Fantastic Fest Review: Quentin Dupieux's Anomalous 'Rubber'
by Jeremy Kirk
September 28, 2010
No reason. That's a safe moniker to throw at your audience, particularly when your film is about a rubber tire named Robert with a taste for blood. This is the general premise behind Rubber, the new French film from Quentin Dupieux (aka Mr. Oizo), that opens up the idea that anything goes right at the beginning. As Stephen Spinella's Lieutenant Chad explains to us in the film's opening monologue, questioning what you are about to see is as inane as asking why E.T. is brown. No reason. Why did the people in Texas Chainsaw Massacre never wash their hands? No reason. If trivial questions like those can be viewed as meaningless within the confines of the world of cinema, larger, much more pointed questions, questions like why was Kennedy assassinated in Oliver Stone's film, JFK, (again, as Spinella tells us, there was no reason) could have meaningless consequences, as well.

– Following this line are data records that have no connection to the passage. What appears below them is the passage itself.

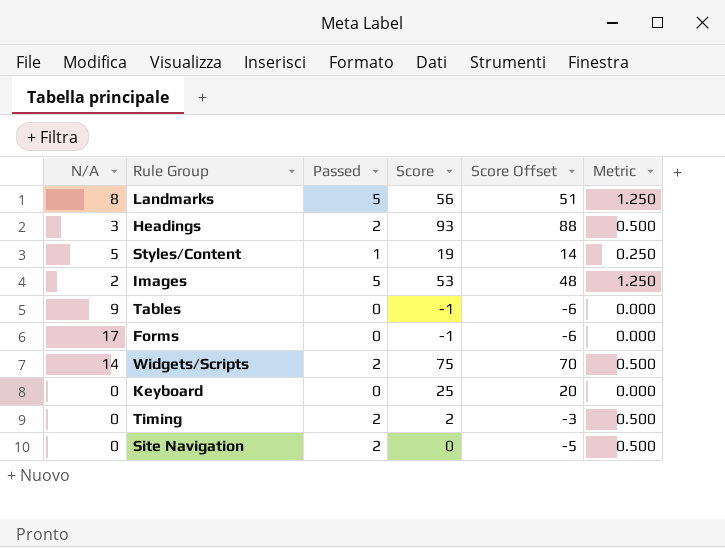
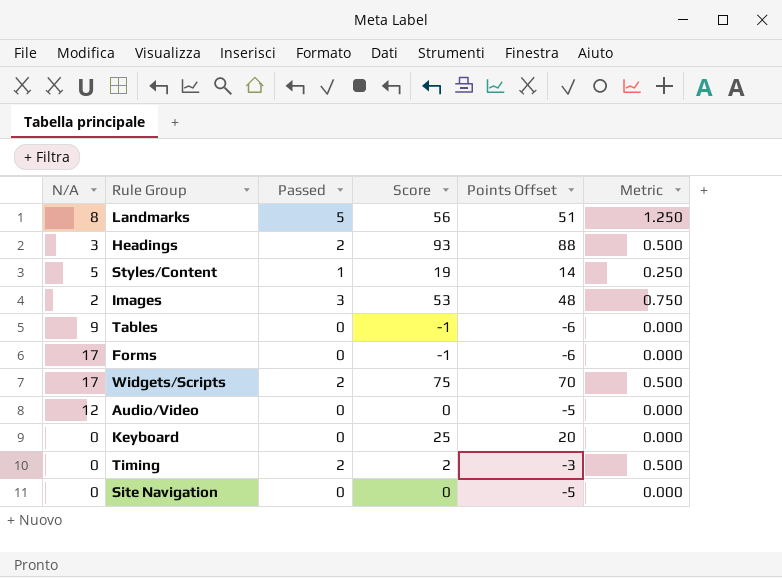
column name: Score Offset -> Points Offset
Images | Passed: 5 -> 3
Images | Metric: 1.250 -> 0.750
Widgets/Scripts | N/A: 14 -> 17
row Audio/Video: none -> 12 | 0 | 0 | -5 | 0.000
Site Navigation | Passed: 2 -> 0
Site Navigation | Metric: 0.500 -> 0.000

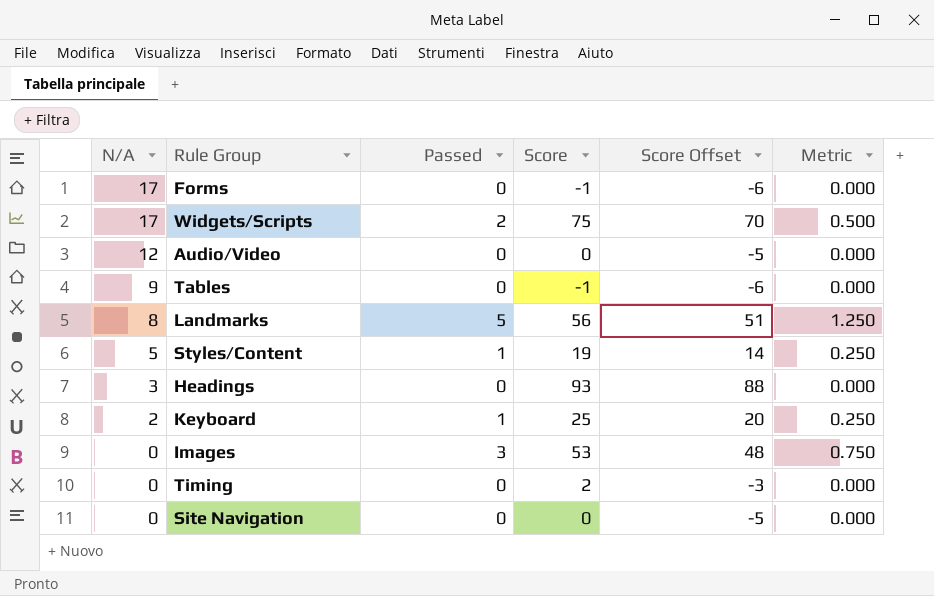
row order: none -> N/A descending
column name: Points Offset -> Score Offset
Headings | Passed: 2 -> 0
Headings | Metric: 0.500 -> 0.000
Keyboard | N/A: 0 -> 2
Keyboard | Passed: 0 -> 1
Keyboard | Metric: 0.000 -> 0.250
Images | N/A: 2 -> 0
Timing | Passed: 2 -> 0
Timing | Metric: 0.500 -> 0.000

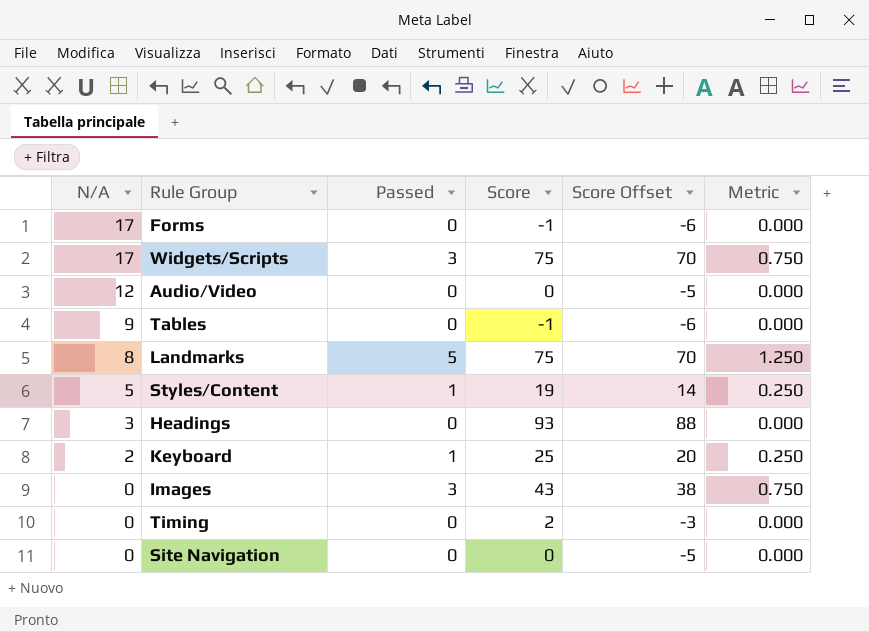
Widgets/Scripts | Passed: 2 -> 3
Widgets/Scripts | Metric: 0.500 -> 0.750
Landmarks | Score: 56 -> 75
Landmarks | Score Offset: 51 -> 70
Images | Score: 53 -> 43
Images | Score Offset: 48 -> 38

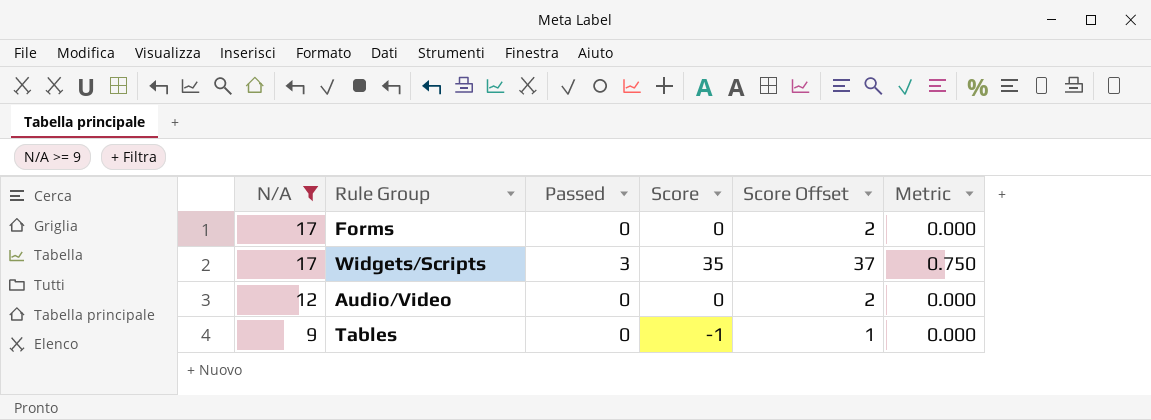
filter: none -> N/A >= 9
column Score Offset | formula: [Score] - 5 -> [Score] + 2
Forms | Score: -1 -> 0
Widgets/Scripts | Score: 75 -> 35

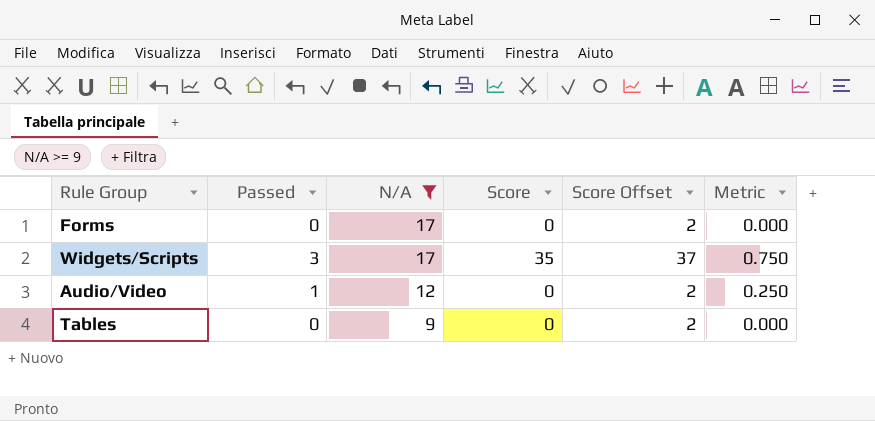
column N/A | position: 1 -> 3
Audio/Video | Passed: 0 -> 1
Audio/Video | Metric: 0.000 -> 0.250
Tables | Score: -1 -> 0
Tables | Score Offset: 1 -> 2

Hence, as Rubber shows us, a deserted tire left in the California desert could very well pull itself out of the sand. It could roll itself down the paved roads. It could find it has telepathic powers that can destroy anything and everything in its path, and, if that is possible, that same rubber tire could also have a thirst for blood. That is precisely what we have here, and Dupieux's film comes off as hilarious, wholly original, and provides a strong commentary on the way we perceive stories, particularly in this world of film.

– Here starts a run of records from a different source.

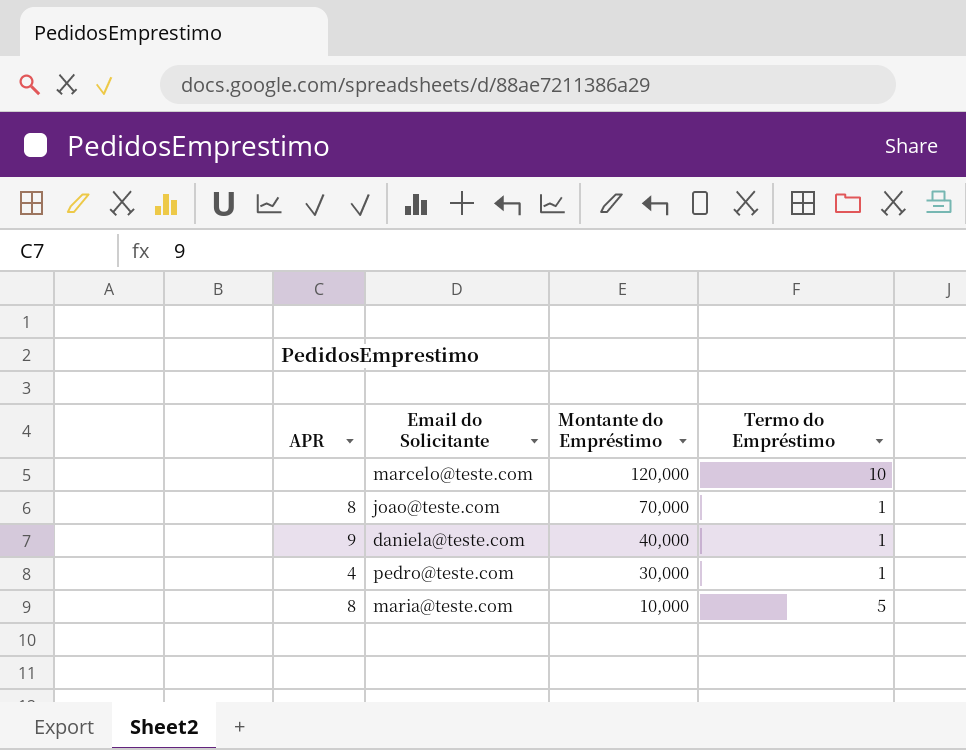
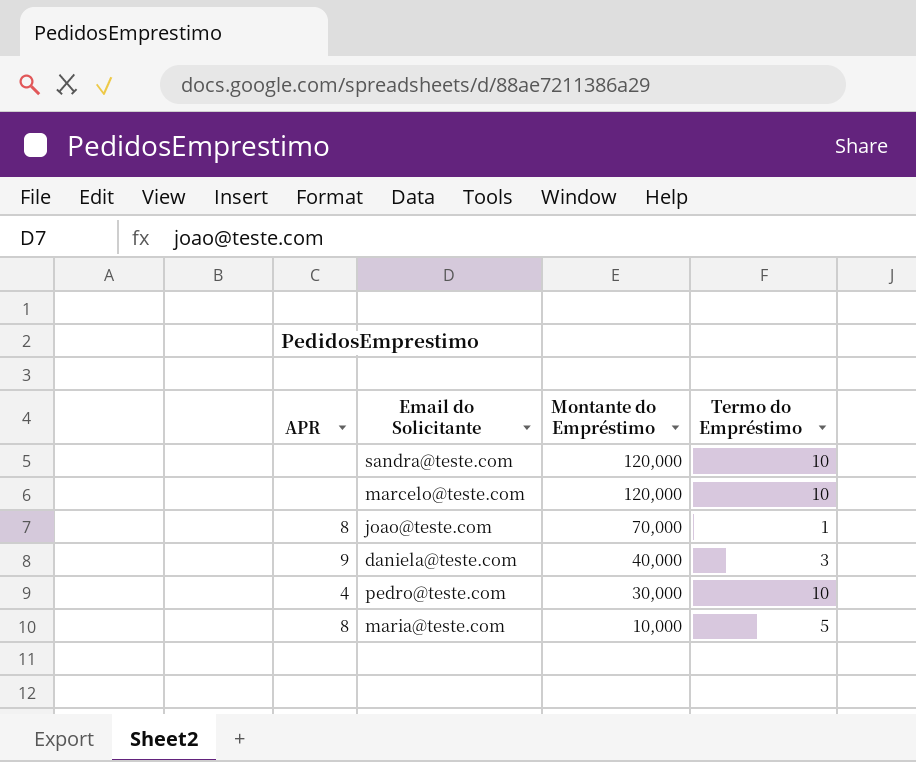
row sandra@teste.com: none -> none | 120,000 | 10
daniela@teste.com | Termo do Empréstimo: 1 -> 3
pedro@teste.com | Termo do Empréstimo: 1 -> 10

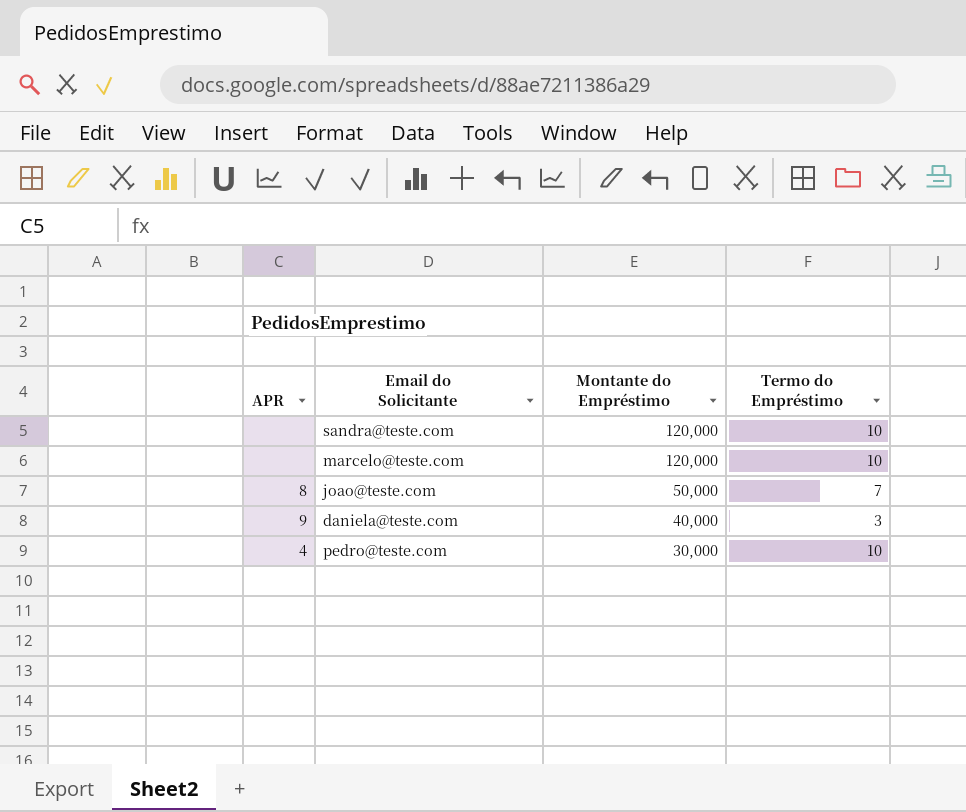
row maria@teste.com: 8 | 10,000 | 5 -> none
joao@teste.com | Montante do Empréstimo: 70,000 -> 50,000
joao@teste.com | Termo do Empréstimo: 1 -> 7

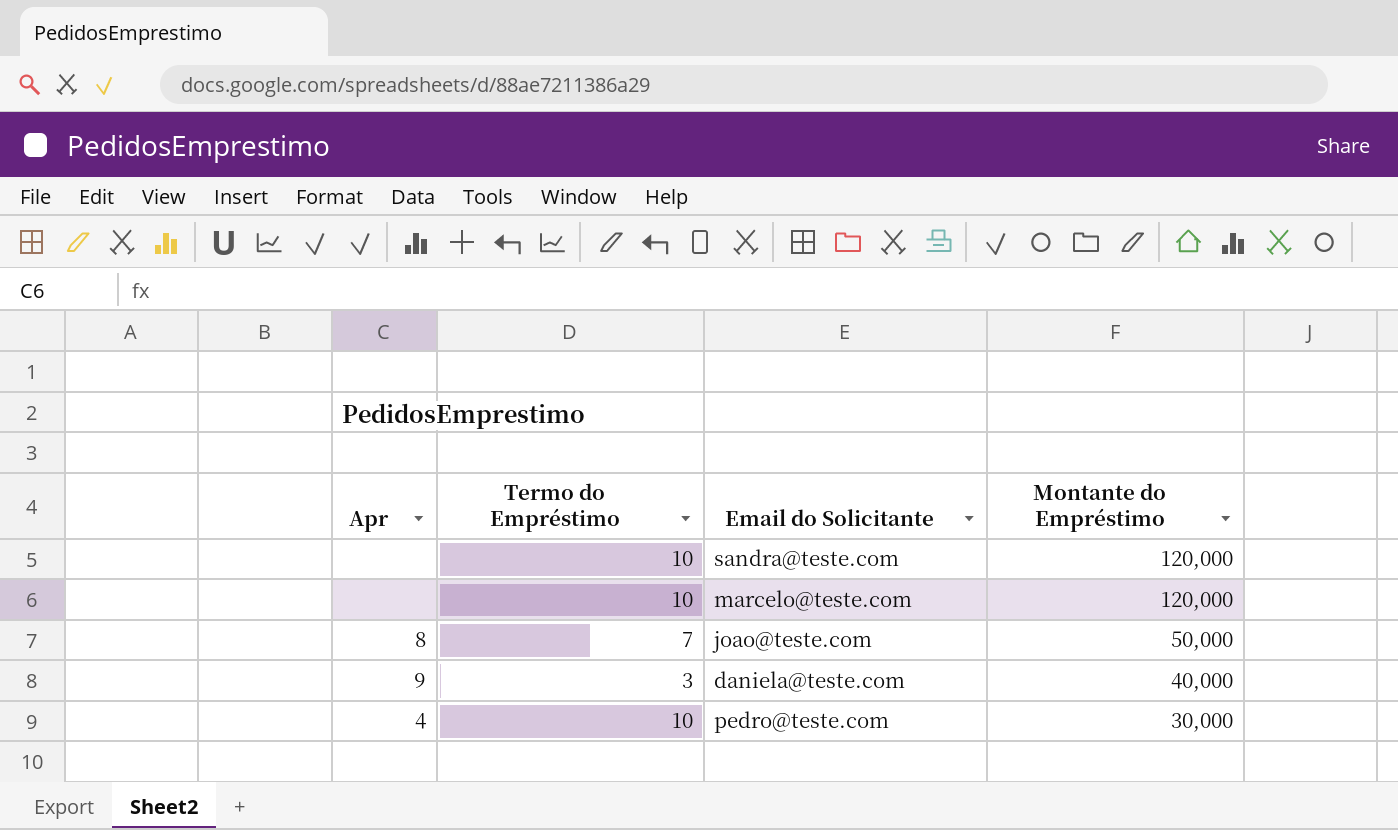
column name: APR -> Apr
column Termo do Empréstimo | position: 4 -> 2

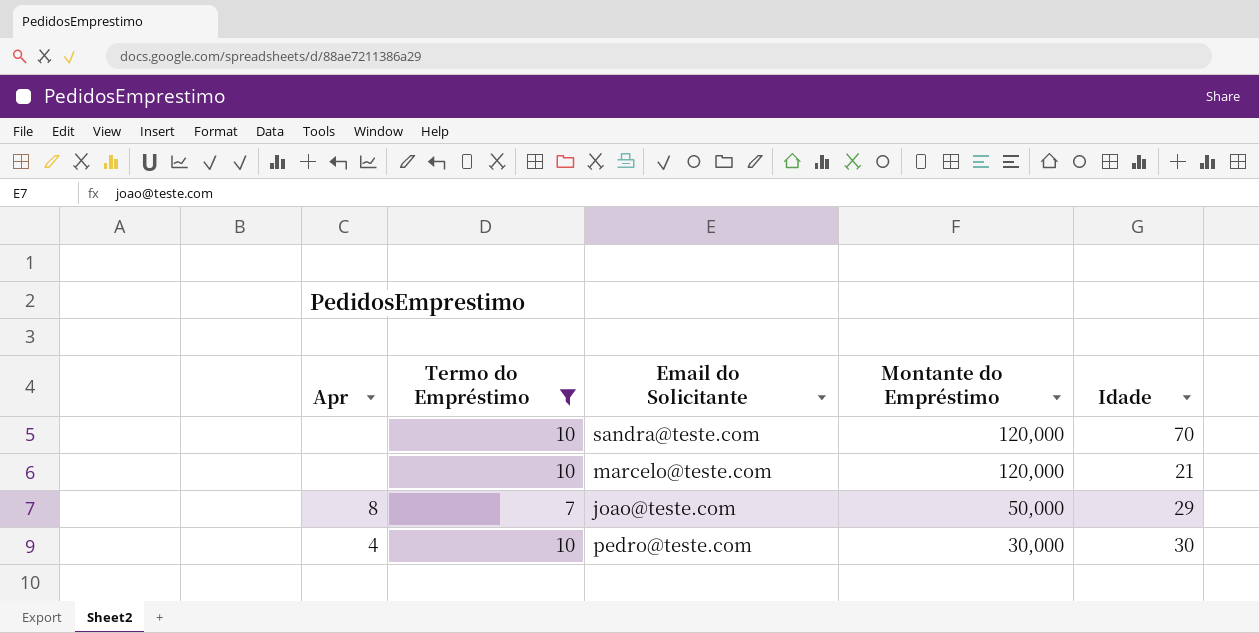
filter: none -> Termo do Empréstimo != 3
column Idade | position: none -> 5

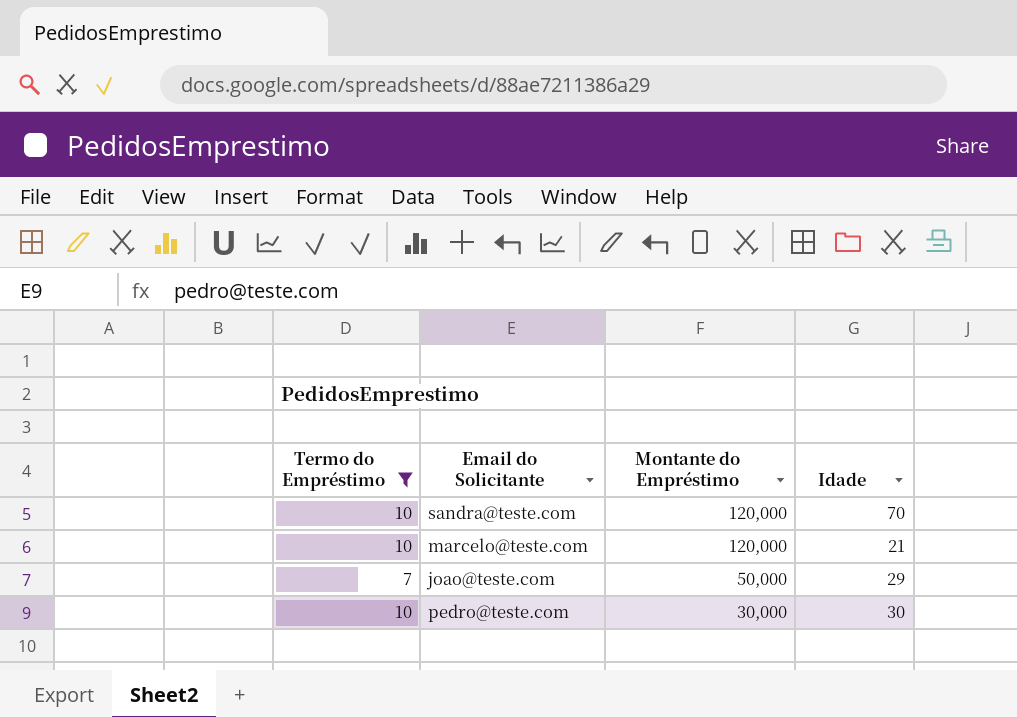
column Apr | position: 1 -> none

Rubber is a satire. The story at hand would have a much harder time working were it not. But found within this satire on meaning in narrative are extreme moments of both hilarity and horror. The way Dupieux has Robert move, especially in the film's opening scenes, comes off as even cute. When Robert realizes his power, that he can make things blow up such as glass bottles, beer cans, or even the heads of human beings, he plays with it like a child finding a new toy. It's funny. It's sweet, and it doesn't really matter that human lives are at stake. Besides, they're all made up characters in a fake movie, right?

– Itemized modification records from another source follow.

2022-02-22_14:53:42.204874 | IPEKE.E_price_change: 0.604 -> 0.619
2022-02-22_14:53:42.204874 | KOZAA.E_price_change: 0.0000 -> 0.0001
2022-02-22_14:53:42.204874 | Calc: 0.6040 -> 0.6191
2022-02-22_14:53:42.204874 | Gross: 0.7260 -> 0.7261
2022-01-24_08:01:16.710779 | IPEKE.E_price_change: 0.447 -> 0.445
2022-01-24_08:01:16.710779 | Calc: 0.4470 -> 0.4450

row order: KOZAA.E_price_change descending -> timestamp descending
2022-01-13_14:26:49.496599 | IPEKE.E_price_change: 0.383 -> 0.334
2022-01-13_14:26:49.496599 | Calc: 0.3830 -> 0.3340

Dupieux creates a complete character in Robert, an animated object that has no motivation other than to reek havoc, an inhuman character that still effortlessly pulls in the audience. You might not be able to relate to Robert. Who really can? But there's an understanding in what he does. Robert is as much alive as a character than any human found elsewhere in the film.
But there is even more craziness, more elements about Rubber without purpose than just a tire telepathically blowing up people's heads up. Observing Robert from afar, playing the part of the audience even within the confines of the film, is a group of binocular-gazing voyeurs. They discuss Robert and what he is doing. The leader of their group, a wheelchair-bound Wings Hauser, seems to be the only one who fully understands the idea of "no reason," and that fact alone might be why the story of that group plays out the way it does. They are voyeurs. We're voyeurs alike. The only ones who will make it to the end are those who embrace the purposeless concept. Once you begin to question, you might as well leave the film altogether.
Absolutely surreal and brimming with meta commentary, Quentin Dupieux's Rubber is an absolute must-see for anyone looking for completely something outside the norm. Beautifully shot, uproariously funny, and absolutely mind-pounding, it is truly a rare find that does so much more than entertain. Very little can be said negatively about Rubber other than it may run a little long for something with such a small, driving narrative. Anything else that falls on the con side of the film can be chalked up and swatted away via those two, little words that bear so much meaning: No reason.